Marco Giusti per Dagospia
Favola di Sebastiano Mauri
Oh, il mélo americano anni ’50. Jane Wyman, Dorothy Malone, Douglas Sirk. Quanto ci hanno segnato questi mélo dai colori meravigliosi e le loro protagoniste dalla sessualità repressa pronta a esplodere da un momento all’altro… Tutto questo troverete in questo stravagante, colto e assolutamente soprendente Favola di Sebastiano Mauri, trasposizione cinematografica ultrasperimentale di una pièce che Filippo Timi ha scritto e portato a teatro assieme a Lucia Mascino per ben cinque anni.
Favola di Sebastiano Mauri
Un lavoro, quindi, già ben rodato che trova sullo schermo una nuova vitalità grazie alla fotografia del grande Renato Berta, direttore della fotografia di tanti film di Jean-Luc Godard e Jean-Marie Straub, di scene e costumi da grande mélo americano anni 50 e una regia assolutamente non prevedibile che non solo asseconda la voglia di stravaganza del progetto, ma cerca di muovere il tutto verso una sorta di commedia assurda che mantenga però una sua struttura colta e contenuta.
Favola di Sebastiano Mauri
Filippo Timi è Miss Fairytale, sorta di Jane Wyman, armata di fucile, chiusa in casa in attesa del marito, che divide il suo tempo con Lucia Mascino, una Doris Day con occhiali che sembra anche lei provenire da un film Universal anni ’50. Su tutto domina una non precisa sessualità di Miss Fairytale che prenderà vita in un finale che non è quello della commedia, e che non riveleremo.

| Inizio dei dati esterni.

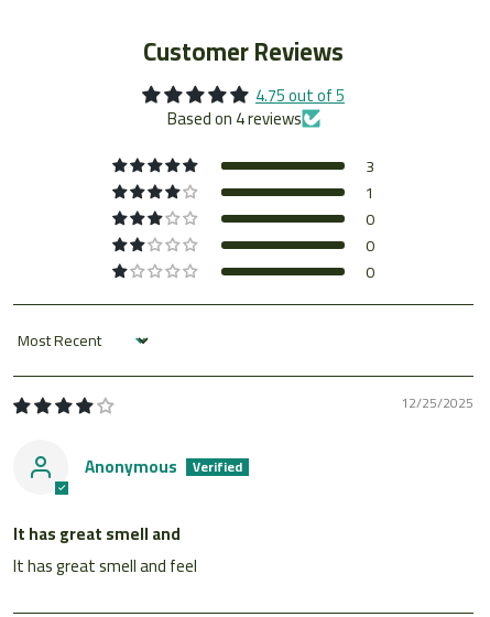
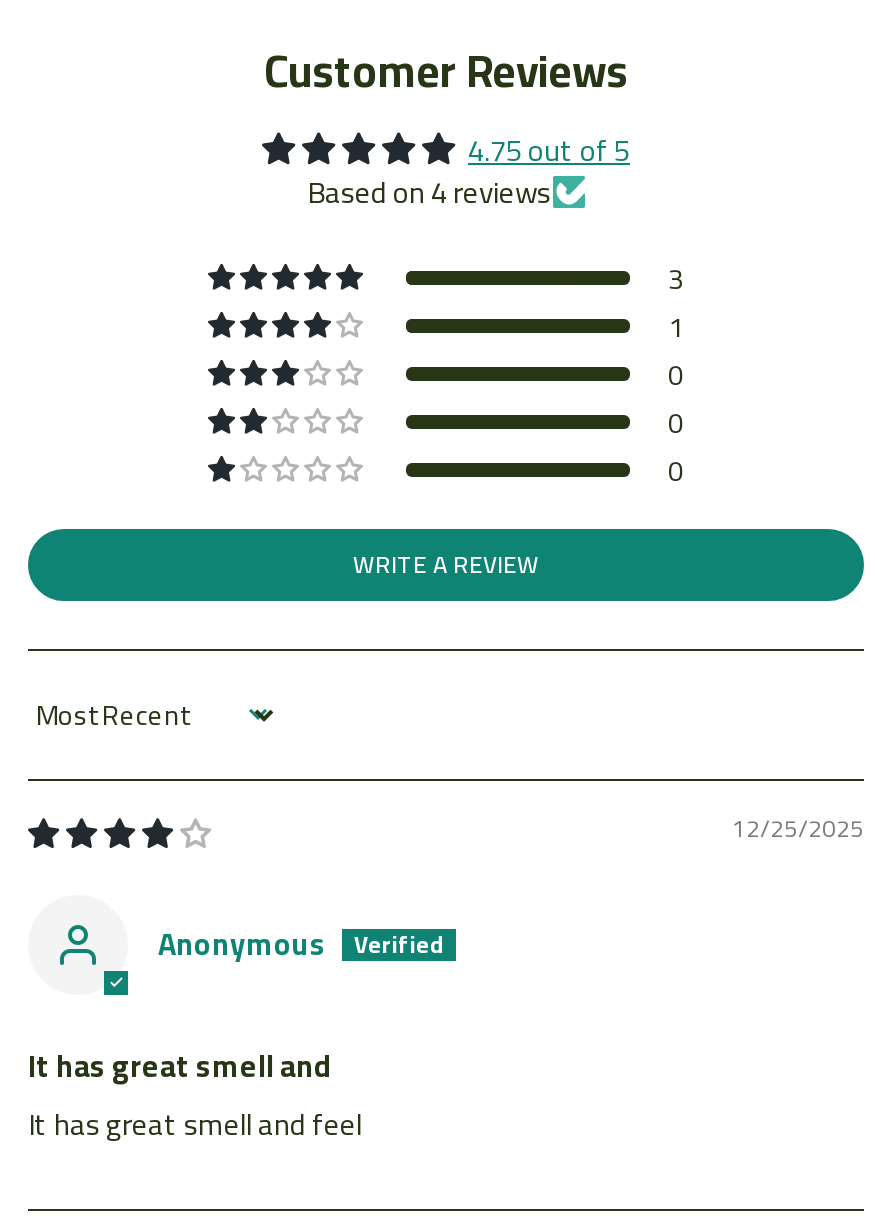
none -> [353,540,539,586] WRITE A REVIEW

Ma tutta la commedia poggia non tanto sullo sviluppo della storia tra le due protagoniste, quanto sulla loro messa in scena della donna, della sua sessualità repressa mediate dalla visione del cinema americano alla Douglas Sirk. Non per tutti i gusti, evidentemente, ma Timi e Mascino sono superbi e molto divertenti e la regia di Mauri affettuosa e rispettosa della follia del tutto. In sala per soli tre giorni, 25, 26 e 27 giugno.